Home > Japan, Pictures, Trips > Osaka, Trip 1

Osaka, Trip 1

It’s been a while since I’ve sat down and written a blog post! I stopped bringing my computer to work because it’s heavy and bothersome, but I have found that if I don’t write at work, I won’t write at all. Last week we had a nice break called “Silver Week.” Silver week is a collection of three national holidays that run back to back to back, giving a nice three day vacation. I’m not entirely sure whether it is like this every year, but this year at least the three Silver Week holidays fell on a Monday-Wednesday, meaning that with the weekend it was a good opportunity to go somewhere! Of course all of Japan felt this way as well, meaning most popular tourist spots would be over run with…well…tourists! Originally Natalie and I had planned to take a trip around Kyushu, making a big loop around the island while visiting all the different prefectures. Our plans changed, however, because she had a few school related festivals to go to over the weekend. So instead, I decided to take the shinkansen (bullet train) up to Osaka for a few days! It would be my first time on the shinkansen, so I was quite excited. I would also be seeing Akiko, whom I had not seen in nearly four years. My two other friends up there, Carl and Rianna, were going to Thailand for this break! Sweet.

The shinkansen ride up there was really nice. It takes (amazingly) only two hours and 10 minutes to get from Kokura (the shinkansen stop in Kyushu closest to me) to Shin Osaka station. Considering it would take, by car, approximately 16 hours, that is an absurdly fast time. The reason for this is that they basically plotted out the quickest way for the train to reach its destination, and built a track, no matter what was in the way. Hence, a lot of the trip is in tunnels under mountains which were unfortunate enough to be in the way. I am certainly not complaining, however, because it’s an incredibly convenient way to travel. The round trip tickets cost me 26,000 yen, about 260 dollars. A plain ticket would have cost me around the same, maybe a little cheaper, but that’s where the upside of flying ends. Technically, the flight time is much shorter, as one might expect. It takes about an hour to fly from Kyushu to Kansai Airport. However, considering you have to be at the airport about 30 minutes in advance, and the airport in Oita is about an hour from where I live, it actually takes longer for me to fly than it does to take the train! Add on to that the fact that airports are generally outside the city, meaning another bus ride into wherever I am meeting people, and you’ve got a nice little three-four hour journey ahead of you! On the contrary, Shin Osaka station, where the shinkansen arrives, is smack dab in the middle of Osaka.
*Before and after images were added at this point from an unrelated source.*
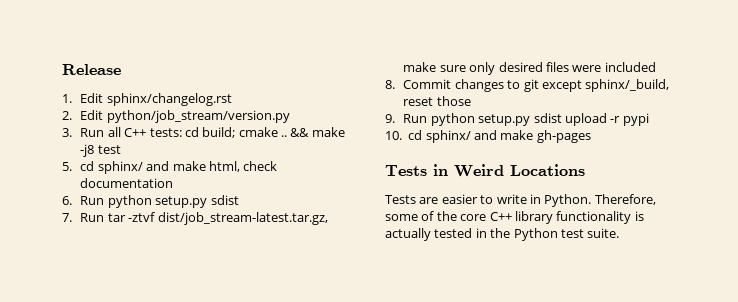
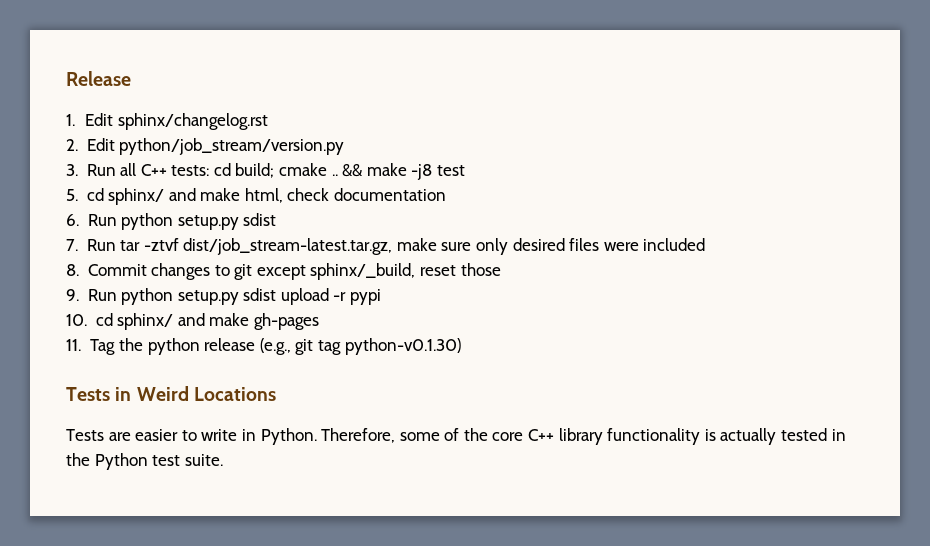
(591, 136) none -> [66,338,461,355] // 11. Tag the python release (e.g., git tag python-v0.1.30)

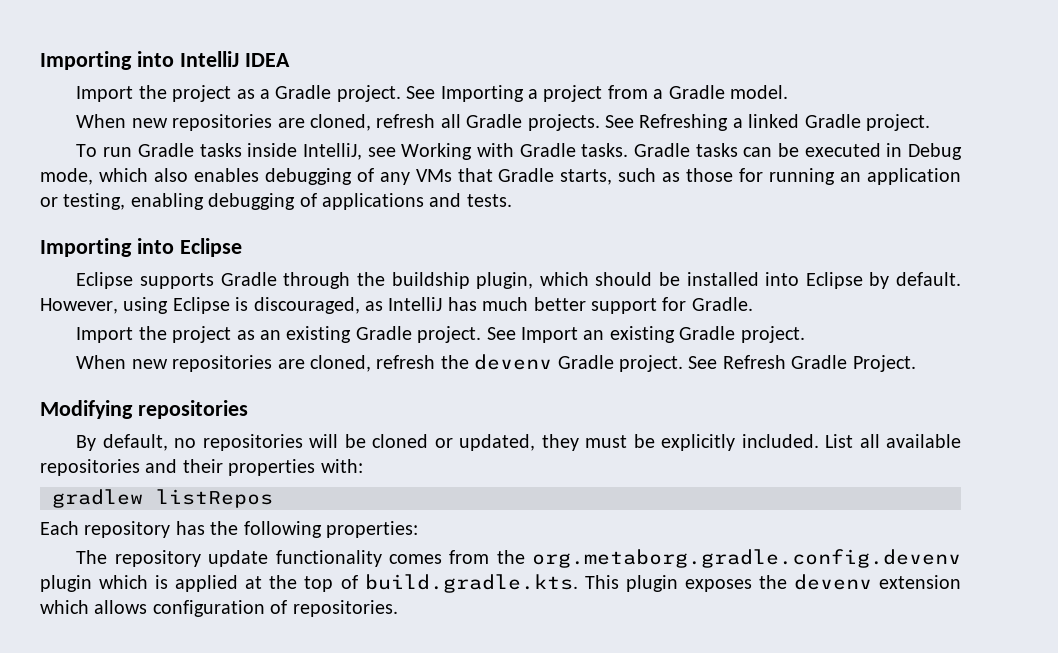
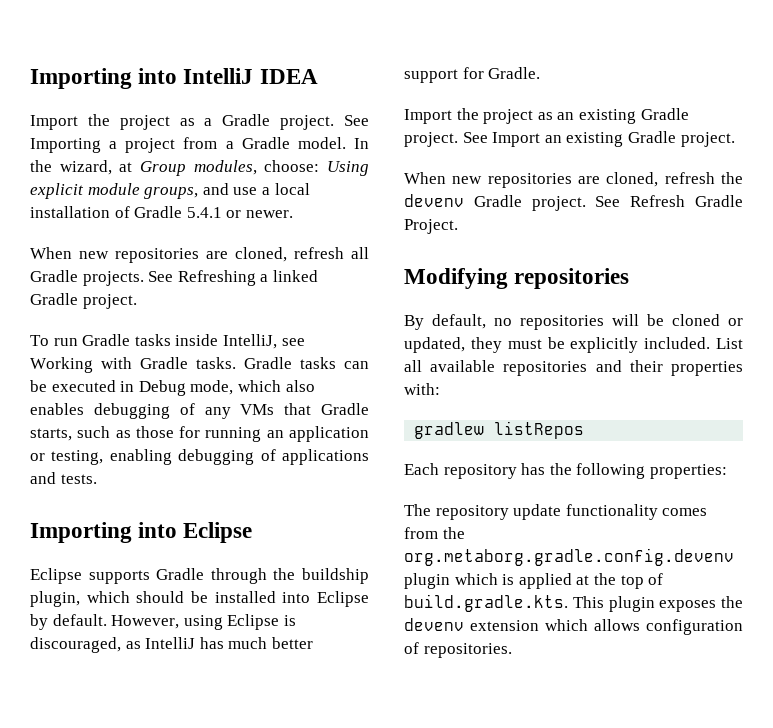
(789, 92) none -> [354,138,369,149] [30,160,369,176] [30,183,310,199] [30,206,293,218] In the wizard, at Group modules, choose: Using explicit module groups, and use a local installation of Gradle 5.4.1 or newer.

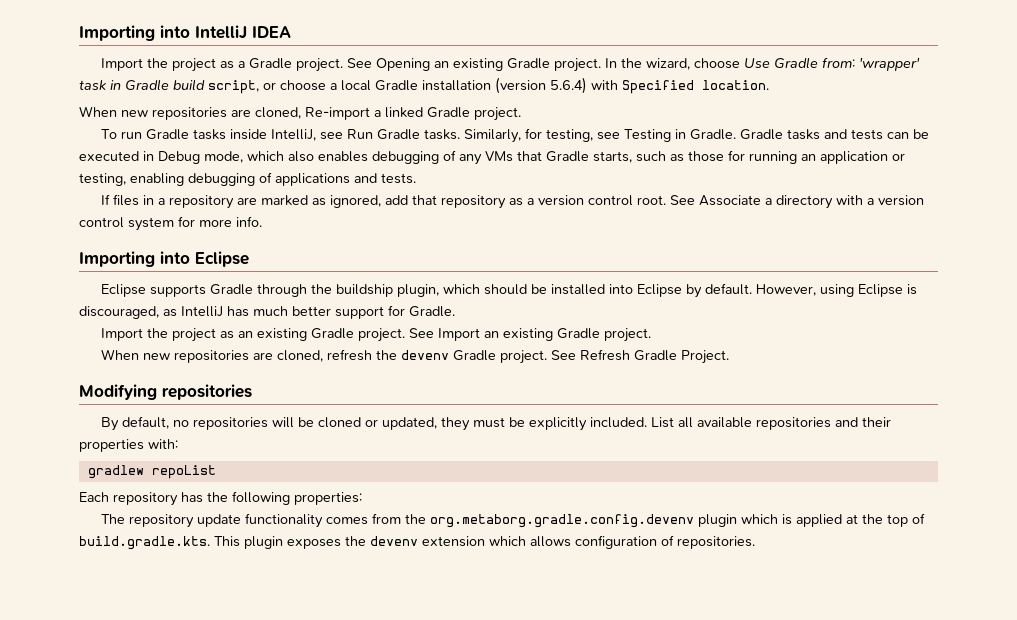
[30,137,369,153] [30,160,369,176] [30,183,310,199] [30,206,293,218] [30,247,369,263] [30,270,256,286] Importing a project from a Gradle model. In the wizard, at Group modules, choose: Using explicit module groups, and use a local installation of Gradle 5.4.1 or newer. // When new repositories are cloned, refresh all Gradle projects. See Refreshing -> [375,57,920,72] [79,77,769,94] [79,106,370,120] Opening an existing Gradle project. In the wizard, choose Use Gradle from: 'wrapper' task in Gradle build script, or choose a local Gradle installation (version 5.6.4) with Specified location. // When new repositories are cloned, Re-import
[30,357,336,373] Working with Gradle tasks. Gradle tasks -> [346,128,883,143] Run Gradle tasks. Similarly, for testing, see Testing in Gradle. Gradle tasks and tests
(97, 479) none -> [100,194,924,209] [79,216,262,231] // If files in a repository are marked as ignored, add that repository as a version control root. See Associate a directory with a version control system for more info.
[494,421,585,439] listRepos -> [151,465,216,479] repoList

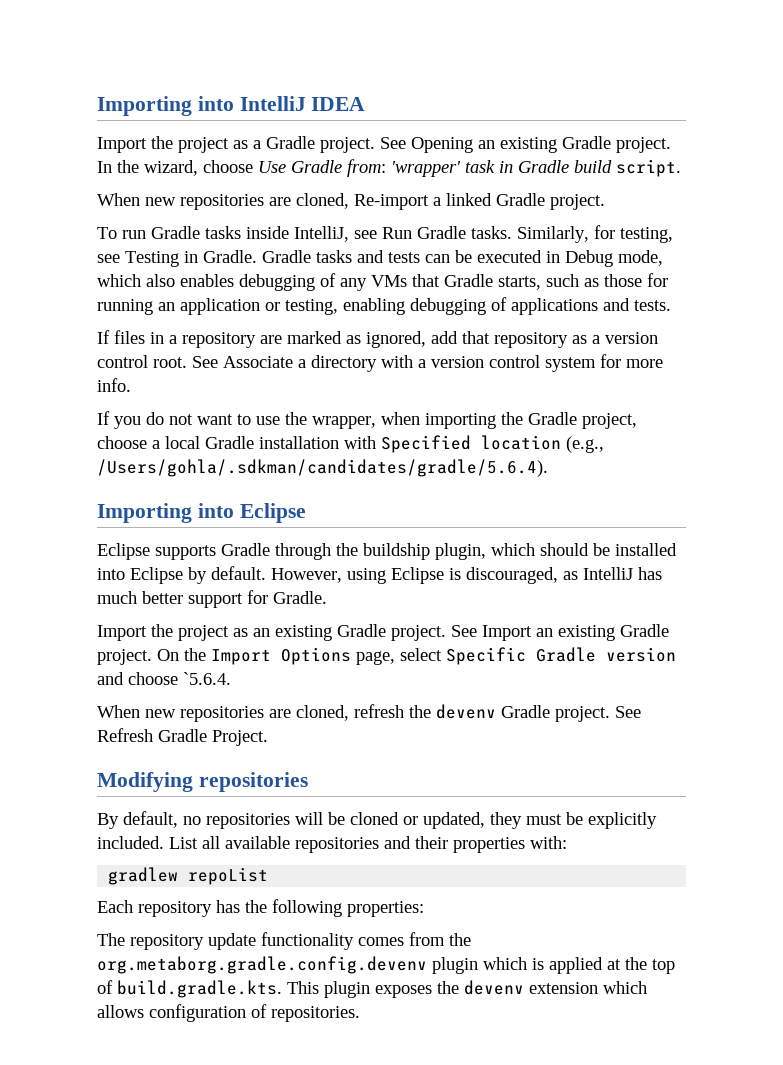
[208,77,769,94] script, or choose a local Gradle installation (version 5.6.4) with Specified location. -> [616,159,681,177] script.
(262, 221) none -> [97,411,637,429] [97,435,604,453] [97,459,548,477] // If you do not want to use the wrapper, when importing the Gradle project, choose a local Gradle installation with Specified location (e.g., /Users/gohla/.sdkman/candidates/gradle/5.6.4).
(651, 335) none -> [157,647,676,665] [97,672,231,685] On the Import Options page, select Specific Gradle version and choose `5.6.4.

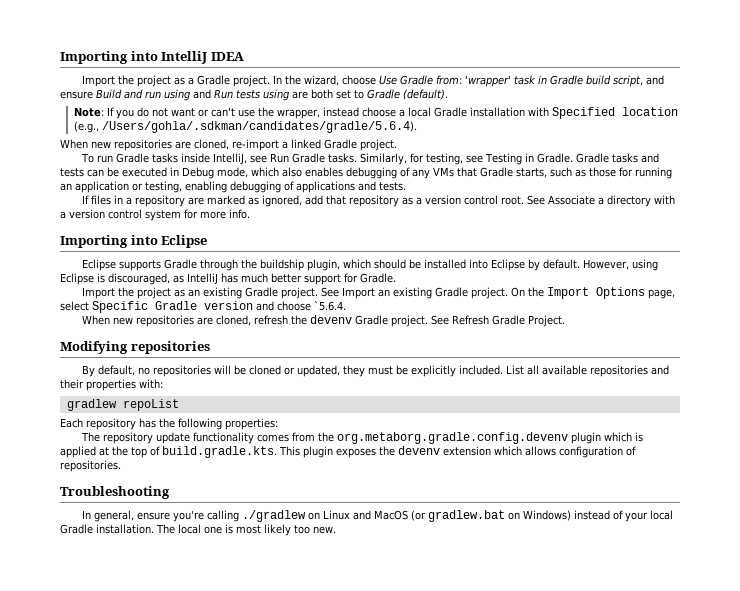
[380,136,671,153] See Opening an existing Gradle project. -> (270, 81) none
[616,159,681,177] [97,193,429,210] script. // When new repositories are cloned, Re-import -> [612,75,664,87] [60,89,448,101] [73,107,678,119] [73,121,417,133] [60,139,279,151] script, and ensure Build and run using and Run tests using are both set to Gradle (default). // Note: If you do not want or can't use the wrapper, instead choose a local Gradle installation with Specified location (e.g., /Users/gohla/.sdkman/candidates/gradle/5.6.4). // When new repositories are cloned, re-import
[97,411,637,429] [97,435,604,453] [97,459,548,477] // If you do not want to use the wrapper, when importing the Gradle project, choose a local Gradle installation with Specified location (e.g., /Users/gohla/.sdkman/candidates/gradle/5.6.4). -> (250, 214) none
(360, 1014) none -> [60,486,170,499] [81,510,673,522] [60,524,336,536] // Troubleshooting // In general, ensure you're calling ./gradlew on Linux and MacOS (or gradlew.bat on Windows) instead of your local Gradle installation. The local one is most likely too new.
I met Akiko at the station and the first thing we did was find me a hotel! I hadn’t really planned ahead very well, and because finding a hotel in Japanese is kinda hard, I was just kind of planning to wing it. Add to that the fact that it was Silver Week and all of Japan was on the move, and you’ve got a nice little situation where hotels are not quite so easy to find. We found a place in one of the seedier places in Osaka where I could rest my head. It might have been the cheapest hotel in Japan! It cost me 1800 yen for one night, roughly translating into 18 dollars. I didn’t know places like that existed! Even capsule hotels cost more than that, and in capsule hotels you barely get a place to sleep! Indeed the accommodations weren’t much, but there was a futon, and a T.V.. I was not complaining! After dropping off my stuff in the room we headed over to the Nanba area of Osaka.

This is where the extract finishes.